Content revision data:
=== Begin Enclosure ===

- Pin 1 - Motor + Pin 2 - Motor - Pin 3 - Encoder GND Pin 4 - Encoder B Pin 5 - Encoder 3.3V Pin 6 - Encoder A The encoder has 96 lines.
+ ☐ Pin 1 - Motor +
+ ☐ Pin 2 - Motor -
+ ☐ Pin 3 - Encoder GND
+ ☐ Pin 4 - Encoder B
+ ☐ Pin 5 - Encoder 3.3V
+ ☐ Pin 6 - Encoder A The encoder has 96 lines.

=== End Enclosure ===
=== Begin Enclosure ===

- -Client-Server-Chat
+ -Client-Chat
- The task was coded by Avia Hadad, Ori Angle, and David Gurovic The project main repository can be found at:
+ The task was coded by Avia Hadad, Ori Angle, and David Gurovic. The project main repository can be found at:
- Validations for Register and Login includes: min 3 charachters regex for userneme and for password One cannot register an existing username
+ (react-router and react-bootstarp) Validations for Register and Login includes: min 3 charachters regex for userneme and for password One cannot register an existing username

=== End Enclosure ===
=== Begin Enclosure ===

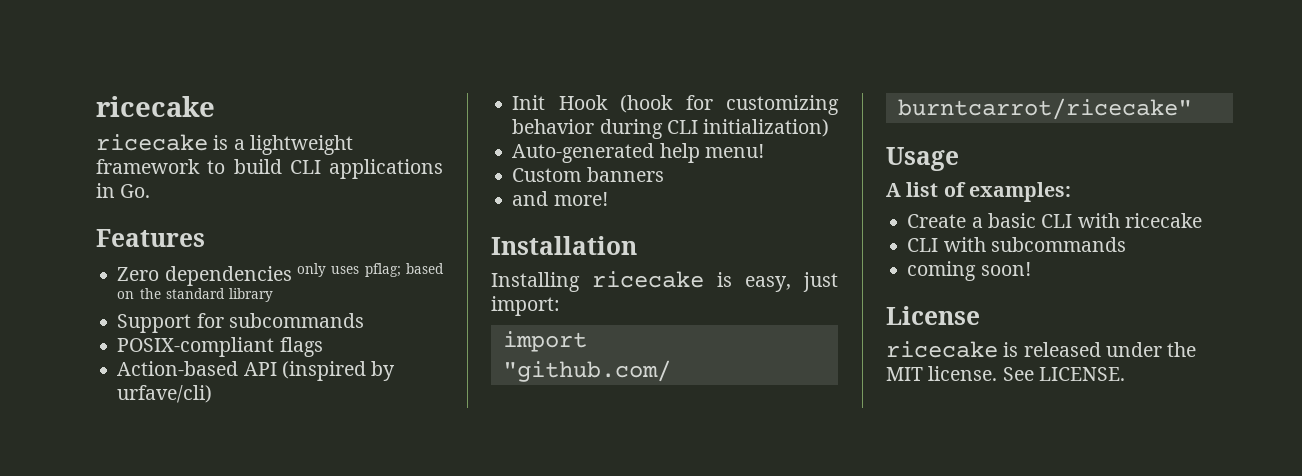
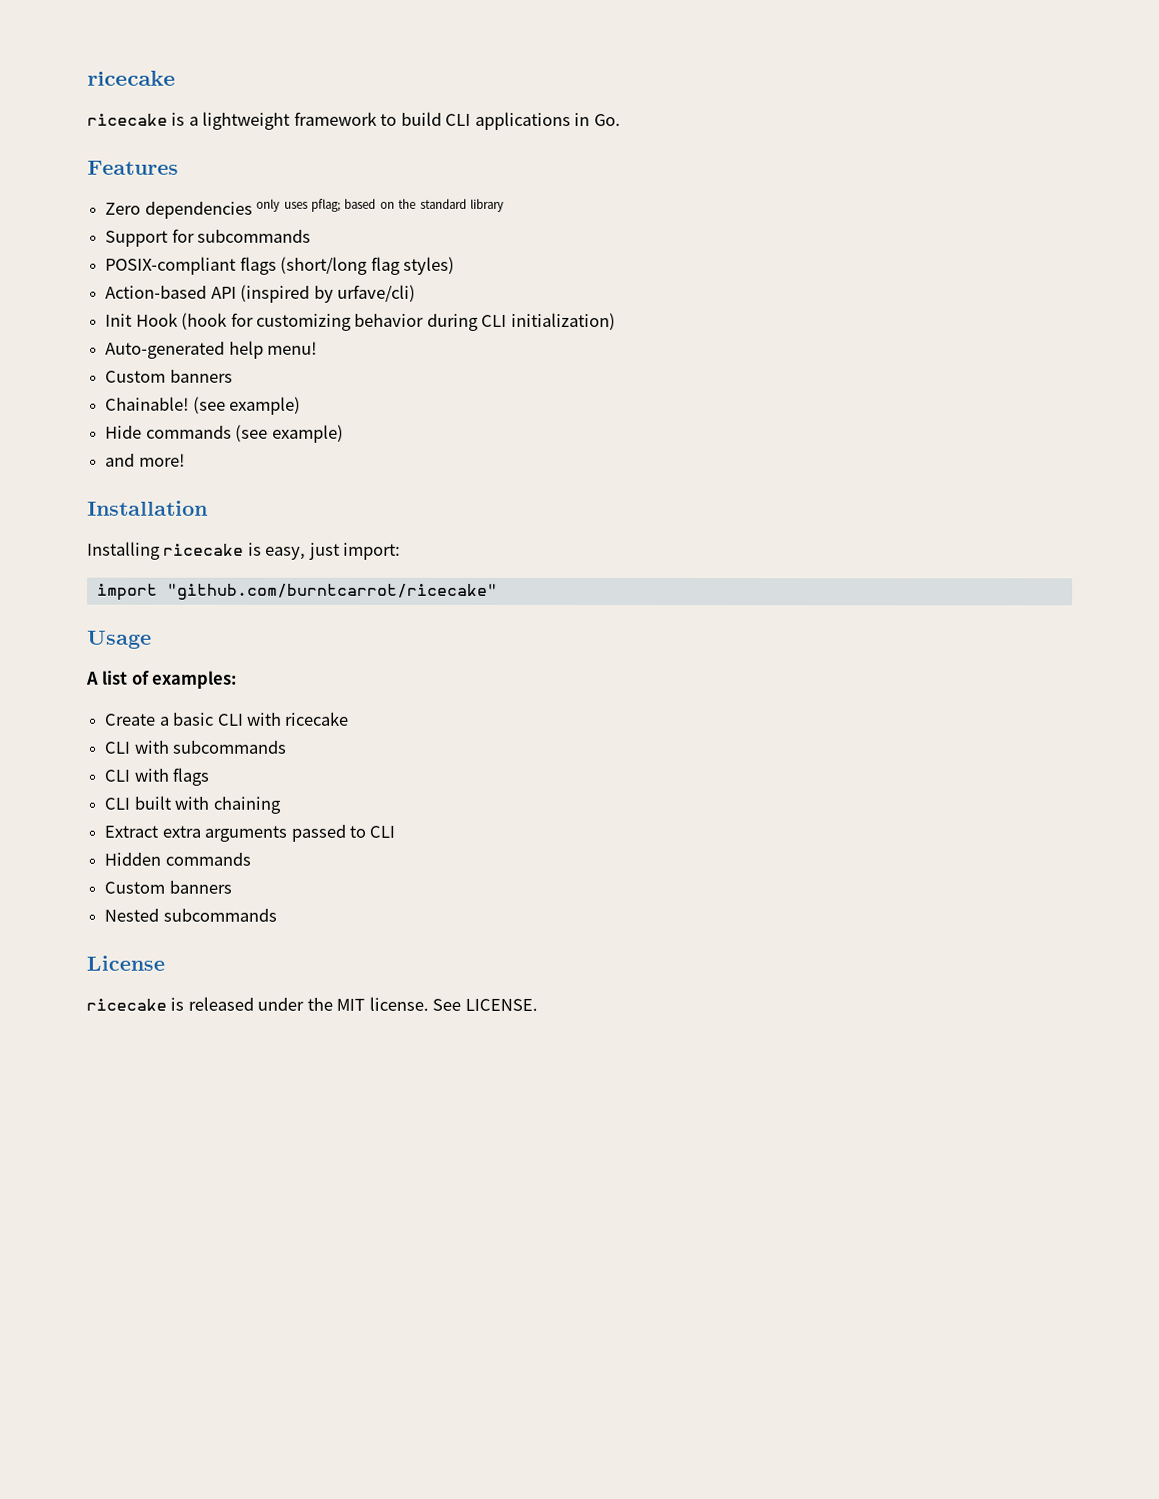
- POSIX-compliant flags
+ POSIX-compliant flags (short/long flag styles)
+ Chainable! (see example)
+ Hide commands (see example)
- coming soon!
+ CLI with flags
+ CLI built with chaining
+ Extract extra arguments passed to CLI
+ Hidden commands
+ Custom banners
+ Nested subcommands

=== End Enclosure ===

• _WORK INSTRUCTION_
Determine how many lines of the records above hold the word "includes" and give the number with nothing added.

• _SOLUTION FOR THIS TASK_
2